Instructions to follow →
Scan the records for the word "thick". Report each line where it occurs.
◇ ◇ ◇
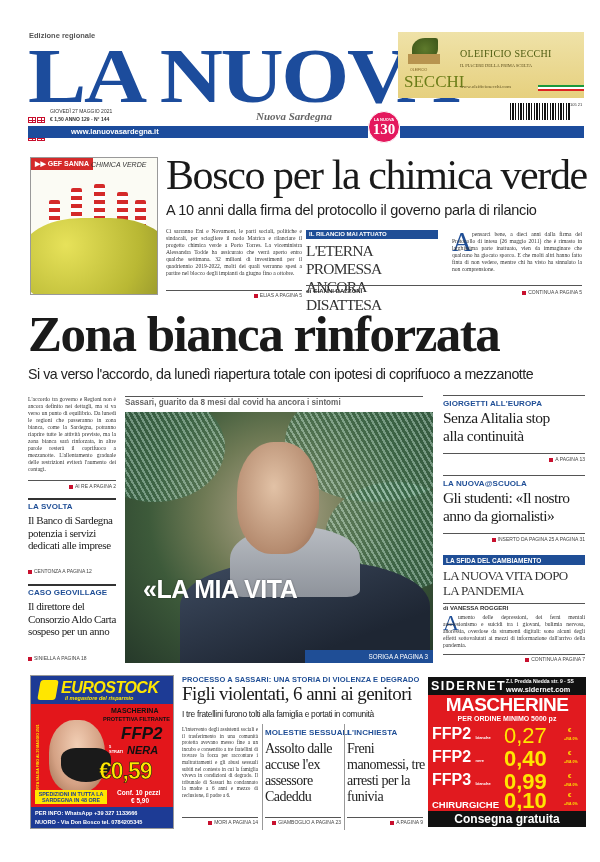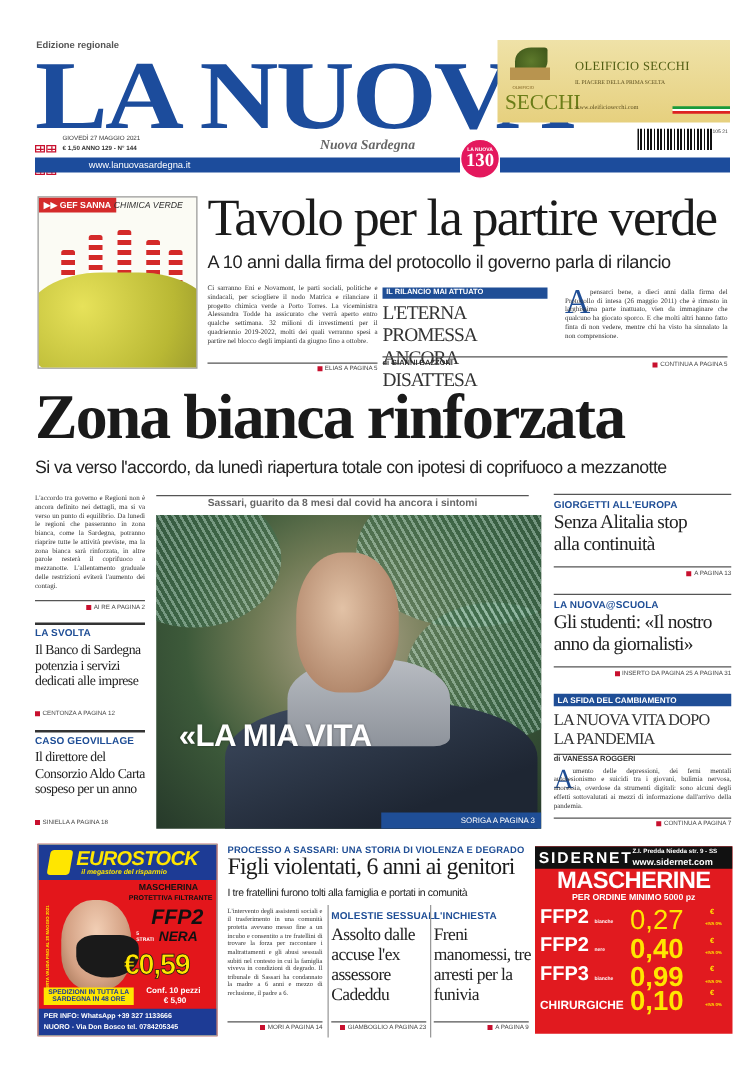--- a/index.html
+++ b/index.html
@@ -58,21 +58,21 @@
 <div class="abs" style="left:28px;top:109px;width:20px;">
   <span class="flag"></span><span class="flag" style="margin-left:1px"></span><br>
   <span class="flag"></span><span class="flag" style="margin-left:1px"></span>
 </div>
 <div class="abs sans" style="left:50px;top:108px;font-size:5px;color:#333;">GIOVEDÌ 27 MAGGIO 2021</div>
 <div class="abs sans" style="left:50px;top:116px;font-size:5px;color:#333;font-weight:700;">€ 1,50 ANNO 129 - N° 144</div>
 
 <div class="abs serif" style="left:256px;top:110px;font-size:11px;font-style:italic;font-weight:700;color:#666;">Nuova Sardegna</div>
 
 <div class="abs bluebar" style="left:28px;top:126px;width:340px;height:12px;"></div>
-<a class="abs sans" style="left:35px;top:127px;font-size:7.5px;font-weight:400;color:#fff;text-decoration:none;padding-left:36px;">www.lanuovasardegna.it</a>
+<a class="abs sans" style="left:35px;top:127px;font-size:7.5px;font-weight:700;color:#fff;text-decoration:none;padding-left:36px;">www.lanuovasardegna.it</a>
 <div class="abs bluebar" style="left:400px;top:126px;width:184px;height:12px;"></div>
 
 <div class="abs" style="left:368px;top:111px;width:32px;height:32px;border-radius:50%;background:#e4185d;border:1px solid #fff;text-align:center;color:#fff;">
   <div class="sans" style="font-size:4px;font-weight:700;margin-top:5px;">LA NUOVA</div>
   <div class="serif" style="font-size:15px;font-weight:900;line-height:14px;">130</div>
 </div>
 
 <div class="abs ad-oleificio" style="left:398px;top:32px;width:186px;height:66px;">
   <div class="abs" style="left:14px;top:6px;width:26px;height:22px;background:radial-gradient(circle,#5e7a2c,#3c5418);border-radius:50% 10% 50% 10%;"></div>
   <div class="abs" style="left:10px;top:22px;width:32px;height:10px;background:#b8944f;"></div>
@@ -92,21 +92,21 @@
   </div>
   <div class="abs sans" style="left:60px;top:3px;font-size:7px;font-style:italic;color:#333;">CHIMICA VERDE</div>
   <div class="tree" style="left:18px;top:42px;height:60px;"></div>
   <div class="tree" style="left:40px;top:30px;height:72px;"></div>
   <div class="tree" style="left:63px;top:26px;height:76px;"></div>
   <div class="tree" style="left:86px;top:34px;height:68px;"></div>
   <div class="tree" style="left:104px;top:42px;height:60px;"></div>
   <div class="bush" style="left:-10px;top:60px;width:150px;height:90px;"></div>
 </div>
 
-<div class="abs head-serif" style="left:166px;top:152px;font-size:42px;line-height:46px;letter-spacing:-1.4px;white-space:nowrap;">Tavolo per la partire verde</div>
+<div class="abs head-serif" style="left:166px;top:152px;font-size:42px;line-height:46px;letter-spacing:-1.4px;white-space:nowrap;">Bosco per la chimica verde</div>
 <div class="abs sans" style="left:166px;top:202px;font-size:14.5px;color:#222;letter-spacing:-0.3px;white-space:nowrap;">A 10 anni dalla firma del protocollo il governo parla di rilancio</div>
 
 <div class="abs body-text" style="left:166px;top:228px;width:136px;">Ci sarranno Eni e Novamont, le parti sociali, politiche e sindacali, per sciogliere il nodo Matrìca e rilanciare il progetto chimica verde a Porto Torres. La viceministra Alessandra Todde ha assicurato che verrà aperto entro qualche settimana. 32 milioni di investimenti per il quadriennio 2019-2022, molti dei quali verranno spesi a partire nel blocco degli impianti da giugno fino a ottobre.</div>
 <div class="rule" style="left:166px;top:290px;width:136px;"></div>
 <div class="abs ref" style="left:166px;top:292px;width:136px;">ELIAS A PAGINA 5</div>
 
 <div class="abs sans" style="left:306px;top:230px;width:132px;height:9px;background:#1f4e96;color:#fff;font-size:6px;font-weight:700;padding:1px 3px;">IL RILANCIO MAI ATTUATO</div>
 <div class="abs serif" style="left:306px;top:242px;width:136px;font-size:15.5px;line-height:18px;color:#333;letter-spacing:-0.8px;">L'ETERNA PROMESSA ANCORA DISATTESA</div>
 <div class="rule" style="left:306px;top:285px;width:276px;"></div>
 <div class="abs sans" style="left:306px;top:288px;font-size:6px;font-weight:700;color:#333;">di GIANNI BAZZONI</div>
@@ -124,21 +124,21 @@
 <div class="rule-thick" style="left:28px;top:498px;width:88px;"></div>
 <div class="abs kicker" style="left:28px;top:502px;">LA SVOLTA</div>
 <div class="abs serif" style="left:28px;top:514px;width:88px;font-size:11px;line-height:12.5px;color:#222;letter-spacing:-0.4px;">Il Banco di Sardegna potenzia i servizi dedicati alle imprese</div>
 <div class="abs ref" style="left:28px;top:568px;text-align:left;">CENTONZA A PAGINA 12</div>
 <div class="rule-thick" style="left:28px;top:584px;width:88px;"></div>
 <div class="abs kicker" style="left:28px;top:588px;">CASO GEOVILLAGE</div>
 <div class="abs serif" style="left:28px;top:600px;width:90px;font-size:11px;line-height:12.5px;color:#222;letter-spacing:-0.4px;">Il direttore del Consorzio Aldo Carta sospeso per un anno</div>
 <div class="abs ref" style="left:28px;top:655px;text-align:left;">SINIELLA A PAGINA 18</div>
 
 <div class="rule" style="left:125px;top:396px;width:298px;"></div>
-<div class="abs sans" style="left:125px;top:398px;width:298px;text-align:center;font-size:8.2px;font-weight:700;color:#666;">Sassari, guarito da 8 mesi dal covid ha ancora i sintomi</div>
+<div class="abs sans" style="left:125px;top:398px;width:298px;text-align:left;font-size:8.2px;font-weight:700;color:#666;">Sassari, guarito da 8 mesi dal covid ha ancora i sintomi</div>
 <div class="abs photo" style="left:125px;top:412px;width:308px;height:251px;">
   <div class="palm" style="left:-40px;top:-20px;width:140px;height:110px;"></div>
   <div class="palm" style="left:160px;top:-30px;width:180px;height:120px;"></div>
   <div class="palm" style="left:200px;top:70px;width:140px;height:110px;"></div>
   <div class="jacket" style="left:55px;top:150px;width:250px;height:110px;"></div>
   <div class="hood" style="left:105px;top:115px;width:130px;height:70px;"></div>
   <div class="head" style="left:112px;top:30px;width:82px;height:112px;"></div>
   <div class="abs quote" style="left:18px;top:166px;">
     <div>«LA MIA VITA</div>
   </div>
@@ -238,13 +238,14 @@
     <span style="position:absolute;left:72px;top:-2px;font-size:22px;color:#ffe600;font-weight:900;">0,99</span>
     <span style="position:absolute;left:136px;top:2px;font-size:6px;color:#ffe600;">€</span>
     <span style="position:absolute;left:132px;top:12px;font-size:3.5px;color:#ffe600;">+IVA 0%</span>
   </div>
   <div class="row" style="top:117px;height:16px;">
     <span style="font-size:9.5px;color:#fff;">CHIRURGICHE</span>
     <span style="position:absolute;left:72px;top:-6px;font-size:22px;color:#ffe600;font-weight:900;">0,10</span>
     <span style="position:absolute;left:136px;top:-2px;font-size:6px;color:#ffe600;">€</span>
     <span style="position:absolute;left:132px;top:8px;font-size:3.5px;color:#ffe600;">+IVA 0%</span>
   </div>
+  <div class="abs sans" style="left:0;top:134px;width:158px;height:16px;background:#111;color:#fff;text-align:center;font-size:12px;font-weight:700;line-height:16px;">Consegna gratuita</div>
 </div>
 
 </body></html>

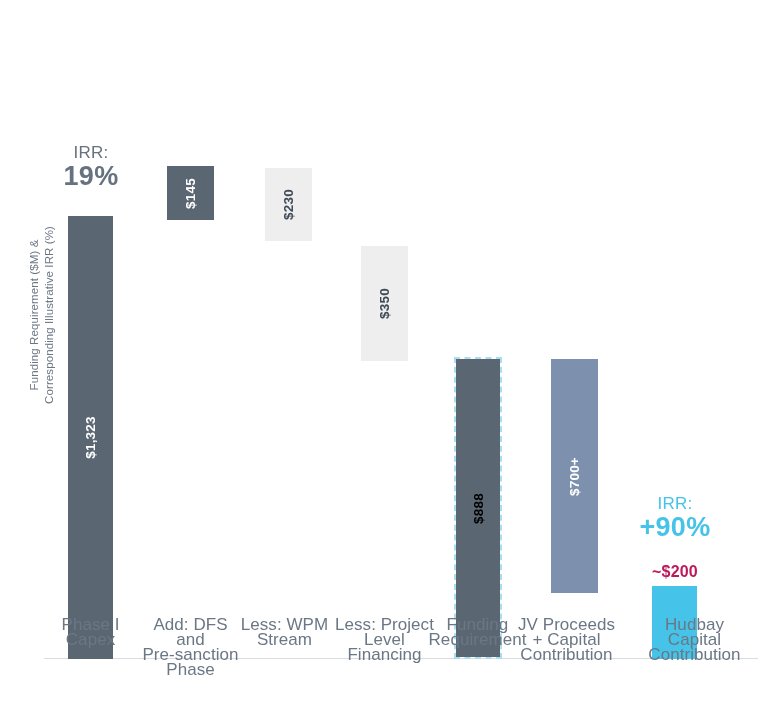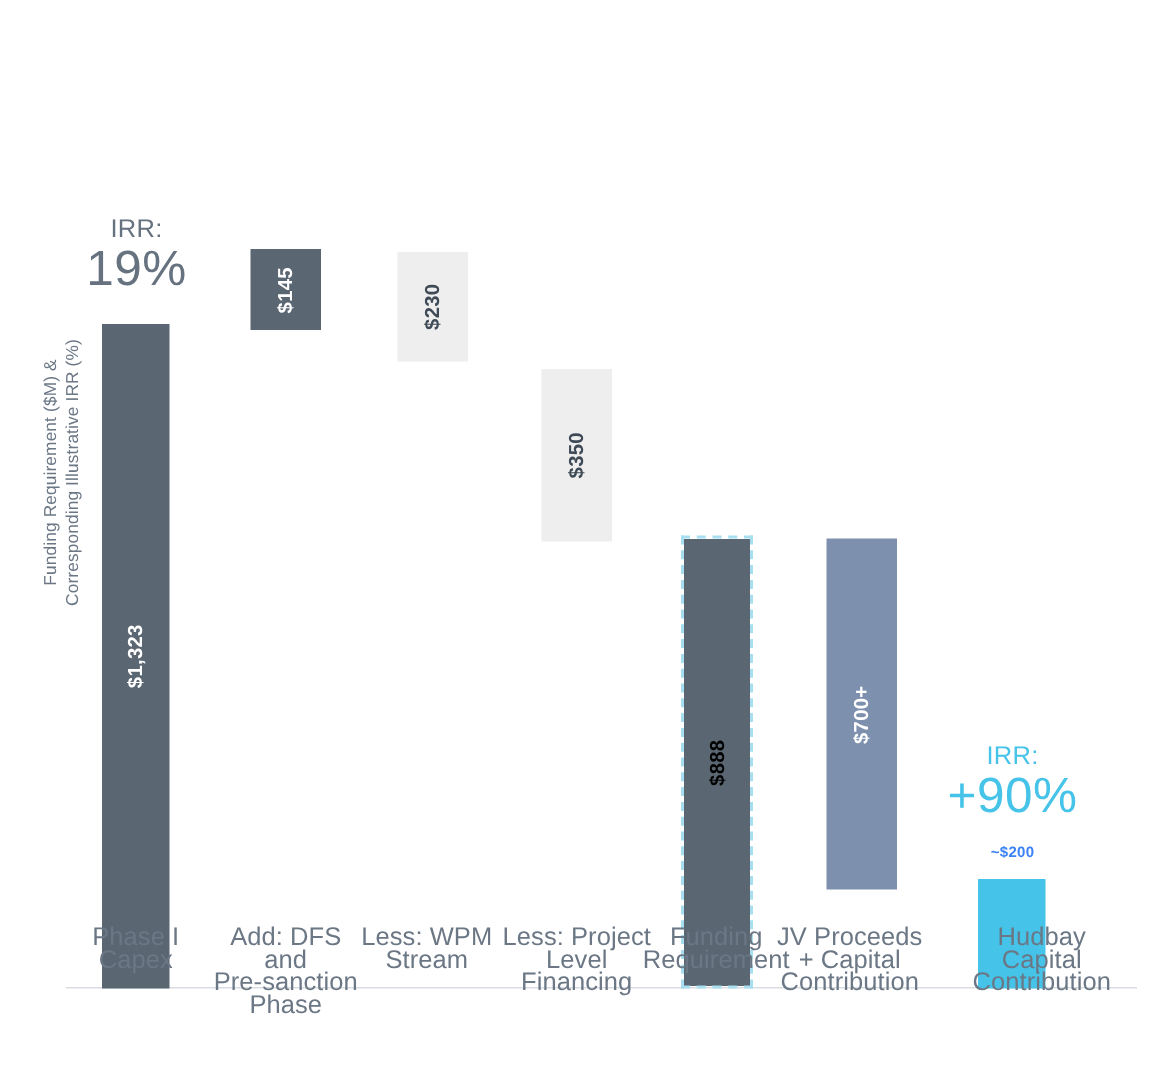--- a/index.html
+++ b/index.html
@@ -92,35 +92,36 @@
     text-align: center;
     line-height: 1.05;
   }
   .irr-annotation .irr-label {
     display: block;
     font-size: 17px;
     letter-spacing: 0.2px;
   }
   .irr-annotation .irr-value {
     display: block;
-    font-size: 33px;
+    font-size: 27px;
     letter-spacing: 0.3px;
+    font-weight: bold;
   }
   .irr-annotation.gray .irr-label,
   .irr-annotation.gray .irr-value { color: #66727f; }
 
   .irr-annotation.cyan .irr-label,
   .irr-annotation.cyan .irr-value { color: #45c3e8; }
 
   .value-label-top {
     position: absolute;
     text-align: center;
-    font-size: 10px;
+    font-size: 16px;
     font-weight: bold;
-    color: #3b82f6;
+    color: #be185d;
     letter-spacing: 0.2px;
   }
 
   
   .cat-label {
     position: absolute;
     top: 617px;
     text-align: center;
     font-size: 17px;
     line-height: 15px;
◇ ◇ ◇
Written solution →
 <div class="rule-thick" style="left:28px;top:498px;width:88px;"></div>
 <div class="rule-thick" style="left:28px;top:584px;width:88px;"></div>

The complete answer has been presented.